*** Block opens ***

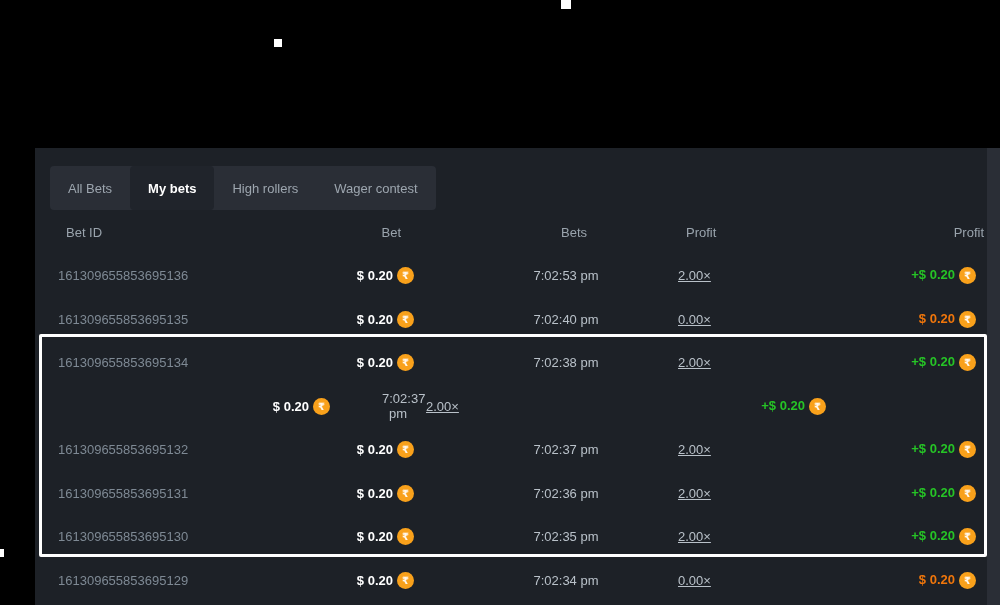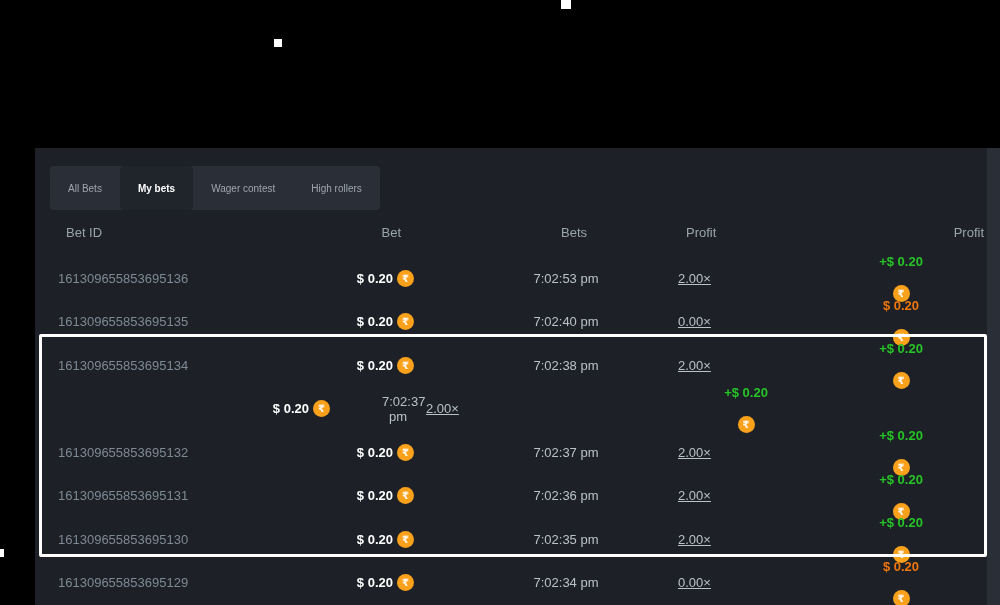--- a/index.html
+++ b/index.html
@@ -19,37 +19,37 @@
 
   .panel{position:absolute;left:35px;top:148px;width:965px;height:457px;background:var(--panel);}
   .scroll-strip{position:absolute;right:0;top:0;width:13px;height:457px;background:#2a2e36;}
 
   .tabbar{
     position:absolute;left:15px;top:18px;height:44px;background:var(--tabbar);
     border-radius:4px;display:flex;align-items:stretch;
   }
   .tab{
     display:flex;align-items:center;justify-content:center;
-    padding:0 18px;font-size:10px;color:var(--muted);cursor:pointer;border-radius:4px;white-space:nowrap;
+    padding:0 18px;font-size:13px;color:var(--muted);cursor:pointer;border-radius:4px;white-space:nowrap;
   }
   .tab.active{background:var(--tab-active);color:#fff;font-weight:700;}
 
   .grid-row{
     display:grid;grid-template-columns:272px 84px 252px 160px 1fr;
     align-items:center;box-sizing:border-box;width:952px;height:43.5px;
     padding:0 19px 0 15px;font-size:13px;
   }
   .header-row{position:absolute;left:16px;top:62px;height:44px;color:var(--header);}
   .rows{position:absolute;left:8px;top:106px;}
 
   .c-betid{color:var(--betid);}
   .c-bet{display:flex;justify-content:flex-end;align-items:center;gap:4px;color:#fff;font-weight:700;}
   .c-time{text-align:center;padding-left:52px;color:var(--dim);}
   .c-payout{padding-left:12px;color:var(--dim);text-decoration:underline;}
-  .c-profit{display:flex;justify-content:flex-end;align-items:center;gap:16px;font-weight:700;flex-direction:column;}
+  .c-profit{display:flex;justify-content:flex-end;align-items:flex-start;gap:4px;font-weight:700;}
   .c-profit.win .val{color:var(--profit-win);}
   .c-profit.loss .val{color:var(--profit-loss);}
   .h-bet{text-align:right;padding-right:21px;}
   .h-time{text-align:center;padding-left:52px;}
   .h-payout{padding-left:12px;}
   .h-profit{text-align:right;}
 
   .coin{
     width:17px;height:17px;border-radius:50%;background:var(--coin);
     color:rgba(255,255,255,.92);font-size:10px;font-weight:700;line-height:17px;
@@ -68,22 +68,22 @@
 <div class="artifact" id="art1"></div>
 <div class="artifact" id="art2"></div>
 <div class="artifact" id="art3"></div>
 
 <div class="panel">
   <div class="scroll-strip"></div>
 
   <div class="tabbar">
     <div class="tab">All Bets</div>
     <div class="tab active">My bets</div>
+    <div class="tab">High rollers</div>
     <div class="tab">Wager contest</div>
-    <div class="tab">High rollers</div>
   </div>
 
   <div class="grid-row header-row">
     <div class="h-betid">Bet ID</div>
     <div class="h-bet">Bet</div>
     <div class="h-time">Bets</div>
     <div class="h-payout">Profit</div>
     <div class="h-profit">Profit</div>
   </div>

*** Block closes ***

INSTRUCTIONS FOR THE TASK: Using the material above, return every line exactly as it appears, minus the pictures.

ANSWER SECTION:
--- a/index.html
+++ b/index.html
@@ -19,37 +19,37 @@
 
   .panel{position:absolute;left:35px;top:148px;width:965px;height:457px;background:var(--panel);}
   .scroll-strip{position:absolute;right:0;top:0;width:13px;height:457px;background:#2a2e36;}
 
   .tabbar{
     position:absolute;left:15px;top:18px;height:44px;background:var(--tabbar);
     border-radius:4px;display:flex;align-items:stretch;
   }
   .tab{
     display:flex;align-items:center;justify-content:center;
-    padding:0 18px;font-size:10px;color:var(--muted);cursor:pointer;border-radius:4px;white-space:nowrap;
+    padding:0 18px;font-size:13px;color:var(--muted);cursor:pointer;border-radius:4px;white-space:nowrap;
   }
   .tab.active{background:var(--tab-active);color:#fff;font-weight:700;}
 
   .grid-row{
     display:grid;grid-template-columns:272px 84px 252px 160px 1fr;
     align-items:center;box-sizing:border-box;width:952px;height:43.5px;
     padding:0 19px 0 15px;font-size:13px;
   }
   .header-row{position:absolute;left:16px;top:62px;height:44px;color:var(--header);}
   .rows{position:absolute;left:8px;top:106px;}
 
   .c-betid{color:var(--betid);}
   .c-bet{display:flex;justify-content:flex-end;align-items:center;gap:4px;color:#fff;font-weight:700;}
   .c-time{text-align:center;padding-left:52px;color:var(--dim);}
   .c-payout{padding-left:12px;color:var(--dim);text-decoration:underline;}
-  .c-profit{display:flex;justify-content:flex-end;align-items:center;gap:16px;font-weight:700;flex-direction:column;}
+  .c-profit{display:flex;justify-content:flex-end;align-items:flex-start;gap:4px;font-weight:700;}
   .c-profit.win .val{color:var(--profit-win);}
   .c-profit.loss .val{color:var(--profit-loss);}
   .h-bet{text-align:right;padding-right:21px;}
   .h-time{text-align:center;padding-left:52px;}
   .h-payout{padding-left:12px;}
   .h-profit{text-align:right;}
 
   .coin{
     width:17px;height:17px;border-radius:50%;background:var(--coin);
     color:rgba(255,255,255,.92);font-size:10px;font-weight:700;line-height:17px;
@@ -68,22 +68,22 @@
 <div class="artifact" id="art1"></div>
 <div class="artifact" id="art2"></div>
 <div class="artifact" id="art3"></div>
 
 <div class="panel">
   <div class="scroll-strip"></div>
 
   <div class="tabbar">
     <div class="tab">All Bets</div>
     <div class="tab active">My bets</div>
+    <div class="tab">High rollers</div>
     <div class="tab">Wager contest</div>
-    <div class="tab">High rollers</div>
   </div>
 
   <div class="grid-row header-row">
     <div class="h-betid">Bet ID</div>
     <div class="h-bet">Bet</div>
     <div class="h-time">Bets</div>
     <div class="h-payout">Profit</div>
     <div class="h-profit">Profit</div>
   </div>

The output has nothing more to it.